Decoding Public Sentiments Towards Energy Transition Using NLP

Connecting social sentiments towards the accelerating energy transition to enable data-driven policymaking.

Getting On Board With The Project

During new year 2020, I made a small vow to find opportunities to work on collaborative projects for data science, machine learning, and AI. I was always transfixed at the work Omdena had achieved in the past and was keeping the website in my bookmarked list for quite some time.

Being a student from an engineering background, I finally applied for the energy transition challenge and was met with a list of objectives along with an opportunity to communicate with some of the finest professionals I’ve ever met. A few days later I received my acceptance and thus began my return to a long untouched world. The challenge concerned the study of social sentiments for topics such as energy transition, sustainability, and the like which would help chart out better policies in the future.

What sets this challenge apart from the rest was the sheer scale of data collected, social channels scraped and data analyzed. The end result were findings so crucial and insightful to the primary objective that the team gained something new to learn and work with.
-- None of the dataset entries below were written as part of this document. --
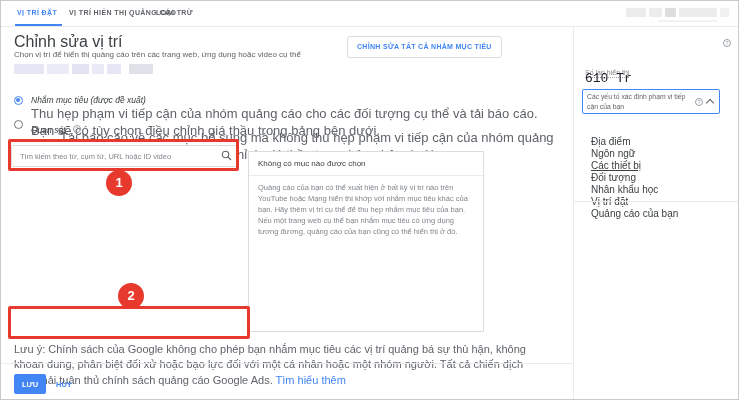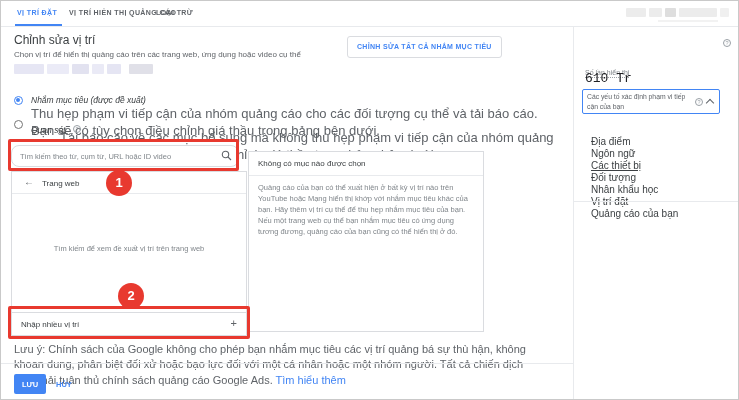--- a/index.html
+++ b/index.html
@@ -9,37 +9,37 @@
     font-family:"Liberation Sans",sans-serif;color:#3c4043;
   }
   .abs{position:absolute;}
   
   .tabbar{position:absolute;top:0;left:0;width:100%;height:25px;border-bottom:1px solid #e8eaed;background:#fff;}
   .tab{position:absolute;top:8px;font-size:7px;font-weight:bold;letter-spacing:.4px;color:#5f6368;cursor:pointer;white-space:nowrap;}
   .tab.active{color:#4285f4;}
   .tab-underline{position:absolute;left:14px;bottom:0;width:47px;height:2px;background:#4285f4;}
   .redact{display:inline-block;height:9px;border-radius:1px;vertical-align:top;}
   
-  .page-title{font-size:12px;color:#3c4043;text-align:right;}
+  .page-title{font-size:16px;color:#3c4043;text-align:right;}
   .page-subtitle{font-size:8px;color:#5f6368;}
   .edit-all-btn{height:22px;line-height:20px;padding:0 9px;background:#fff;border:1px solid #dadce0;border-radius:3px;
     color:#4285f4;font-size:7px;font-weight:bold;letter-spacing:.3px;white-space:nowrap;cursor:pointer;}
   
   .radio{width:9px;height:9px;border-radius:50%;box-sizing:border-box;position:absolute;}
   .radio.sel{border:1.5px solid #4285f4;}
   .radio.sel::after{content:"";position:absolute;left:1px;top:1px;width:4px;height:4px;border-radius:50%;background:#4285f4;}
   .radio.unsel{border:1.5px solid #757575;}
   .radio-label{font-size:8.5px;color:#3c4043;font-style:italic;}
   .radio-desc{font-size:13px;color:#5f6368;line-height:1.3;}
   .help-icon{display:inline-block;width:8px;height:8px;border:1px solid #9aa0a6;border-radius:50%;box-sizing:border-box;
     font-size:5.5px;color:#9aa0a6;text-align:center;line-height:6px;vertical-align:middle;}
   .help-icon::after{content:"?";}
   
   .search-box{position:absolute;left:10px;top:144px;width:228px;height:22px;box-sizing:border-box;
-    border:1px solid #dadce0;border-radius:8px;padding:0 26px 0 8px;font-size:7.5px;color:#3c4043;
+    border:1px solid #dadce0;border-radius:2px;padding:0 26px 0 8px;font-size:7.5px;color:#3c4043;
     font-family:"Liberation Sans",sans-serif;outline:none;background:#fff;}
   .search-box::placeholder{color:#80868b;}
   .panel{position:absolute;box-sizing:border-box;border:1px solid #dadce0;background:#fff;}
   .back-row{position:absolute;left:0;top:0;width:100%;height:22px;border-bottom:1px solid #e8eaed;box-sizing:border-box;}
   .back-arrow{position:absolute;left:12px;top:4px;font-size:10px;color:#5f6368;}
   .back-arrow::after{content:"\2190";}
   .back-label{position:absolute;left:30px;top:7px;font-size:8px;color:#3c4043;}
   .hint{position:absolute;left:0;top:72px;width:100%;text-align:center;font-size:7.5px;color:#80868b;}
   .bulk-row{position:absolute;left:0;bottom:0;width:100%;height:23px;border-top:1px solid #dadce0;box-sizing:border-box;}
   .bulk-label{position:absolute;left:9px;top:7px;font-size:8px;color:#3c4043;}
@@ -107,31 +107,20 @@
     <span class="help-icon" style="margin-left:3px;"></span>
   </div>
   <div class="abs radio-desc" style="left:30px;top:129px;width:510px;margin-left:29px;">Tải báo cáo về các mục bổ sung mà không thu hẹp phạm vi tiếp cận của nhóm quảng cáo. Bạn sẽ có tùy chọn điều chỉnh giá thầu trong bảng bên dưới.</div>
 
   <input class="search-box" type="text" placeholder="Tìm kiếm theo từ, cụm từ, URL hoặc ID video" style="">
   <svg class="search-icon" style="left:220px;top:149px;" width="11" height="11" viewBox="0 0 11 11">
     <circle cx="4.5" cy="4.5" r="3.2" fill="none" stroke="#5f6368" stroke-width="1.1"></circle>
     <line x1="7" y1="7" x2="10" y2="10" stroke="#5f6368" stroke-width="1.1"></line>
   </svg>
 
-  <div class="panel" style="left:10px;top:170px;width:236px;height:165px;">
-    <div class="back-row">
-      <span class="back-arrow"></span>
-      <span class="back-label">Trang web</span>
-    </div>
-    <div class="hint">Tìm kiếm để xem đề xuất vị trí trên trang web</div>
-    <div class="bulk-row">
-      <span class="bulk-label">Nhập nhiều vị trí</span>
-      <span class="plus-icon"></span>
-    </div>
-  </div>
 
   <div class="panel" style="left:247px;top:150px;width:236px;height:181px;">
     <div class="sel-header">Không có mục nào được chọn</div>
     <div class="sel-body">Quảng cáo của bạn có thể xuất hiện ở bất kỳ vị trí nào trên YouTube hoặc Mạng hiển thị khớp với nhắm mục tiêu khác của bạn. Hãy thêm vị trí cụ thể để thu hẹp nhắm mục tiêu của bạn. Nếu một trang web cụ thể bạn nhắm mục tiêu có ứng dụng tương đương, quảng cáo của bạn cũng có thể hiển thị ở đó.</div>
   </div>
 
   <div class="ann-rect" style="left:7px;top:138px;width:231px;height:32px;"></div>
   <div class="ann-circle" style="left:105px;top:169px;">1</div>
   <div class="ann-rect" style="left:7px;top:305px;width:242px;height:33px;"></div>
   <div class="ann-circle" style="left:117px;top:282px;">2</div>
The Problem: Understanding Energy Transition

The energy transition is a process that needs a great deal of deliberation to figure out which technologies will be the best to satisfy future energy needs, but also how sustainable and environmentally friendly they are. But at the end of the day, it is a matter of public concern as taxpayers vote with their wallets over such issues. As a result, it becomes necessary to gauge public interests and formulate a clearer picture of their thoughts, complaints, and ideas. The challenge set by the WEC for the team was to accomplish this by collecting as many different sources of data and running the algorithms to know what makes the public tick.

Image for post

Image for post

How textual data appears-ripe and ready for processing.
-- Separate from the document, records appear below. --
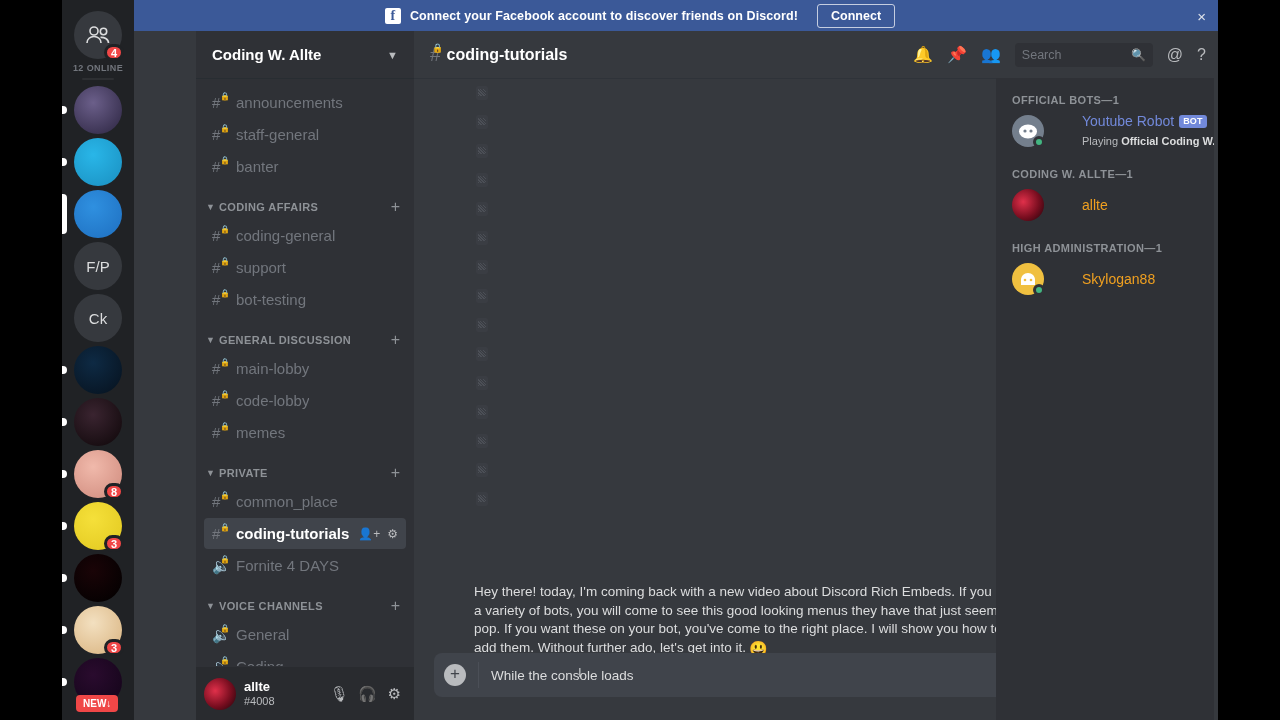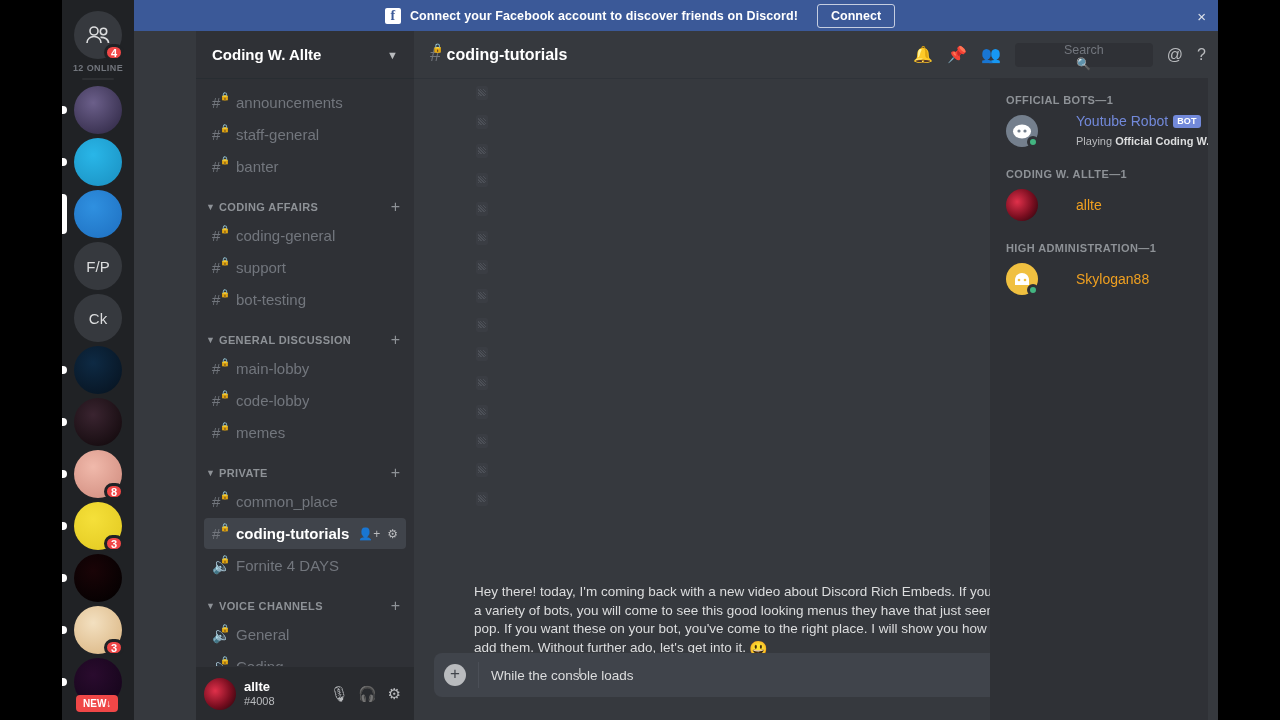--- a/index.html
+++ b/index.html
@@ -171,28 +171,27 @@
   
   .head-right {
     position: absolute; right: 0; top: 31px; height: 47px; display: flex; align-items: center;
     gap: 14px; padding-right: 12px; z-index: 6;
   }
   .hicon { color: #b9bbbe; font-size: 16px; cursor: pointer; display:flex; align-items:center; }
   .search-box {
     width: 138px; height: 24px; background: #2f3136; border-radius: 4px;
     display: flex; align-items: center; justify-content: space-between; padding: 0 7px;
     cursor: pointer;
-    flex-direction: column;
   }
   .search-ph { color: #72767d; font-size: 12.5px; }
   .search-mag { color: #72767d; font-size: 12px; }
 
   
   .members {
-    position: absolute; right: 10px; top: 78px; width: 218px; height: 642px;
+    position: absolute; right: 4px; top: 78px; width: 218px; height: 642px;
     background: #2f3136; padding: 16px 0 0 0; overflow: hidden;
   }
   .mem-cat {
     color: #8e9297; font-size: 11px; font-weight: bold; letter-spacing: .4px;
     padding: 16px 8px 4px 16px;
   }
   .mem-cat:first-child { padding-top: 0; }
   .mem {
     display: flex; align-items: center; gap: 10px; height: 42px; margin: 0 8px;
     padding: 0 8px; border-radius: 4px; cursor: pointer;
Further discussions produced more defined questions: “What energies are people willing to support?”, “Do people have the same issues globally or are public energy problems dependent on the geography?”, “What are the common factors driving these sentiments?”, “Why are public perceptions too positive or negative in certain channels when compared to others?”, “What are the word associations that people are using when discussing these topics?”

I was primarily focused on scraping sources from Facebook and Reddit which were further analyzed for classifying unsupervised texts. An additional aspect of the analysis also looked at working on energy transition texts from websites, news sources, and all that could be collected. To paraphrase Galileo Galilei,

Measure what is measurable, and make measurable what is not so.

Making A Data Recipe

What’s buzzing among people? It’s data. Crude, multidimensional, and confusing-data sits as the invisible output from our everyday lives, which places it at an important position for conducting analyses.

Needless to say, the next step of this process was to write scripts to collect data from the Facebook Graph API and Reddit channels, dashing them with additional data from news sources, public channels, and whatever could be found. This is where even the most seasoned analyst runs across problems like data parsing, removing unnecessary verbiage, and cleaning documentation to make a useful corpus.

If the data that is fit for analysis is the ‘final dish’, the recipe will undoubtedly look like a mangled mess. Luckily, this is where some of the finer packages for RStudio and Python come in handy. Public Facebook pages for newspapers like ABC News, Fox News, and The Huffington Post, further helped in enriching the dataset.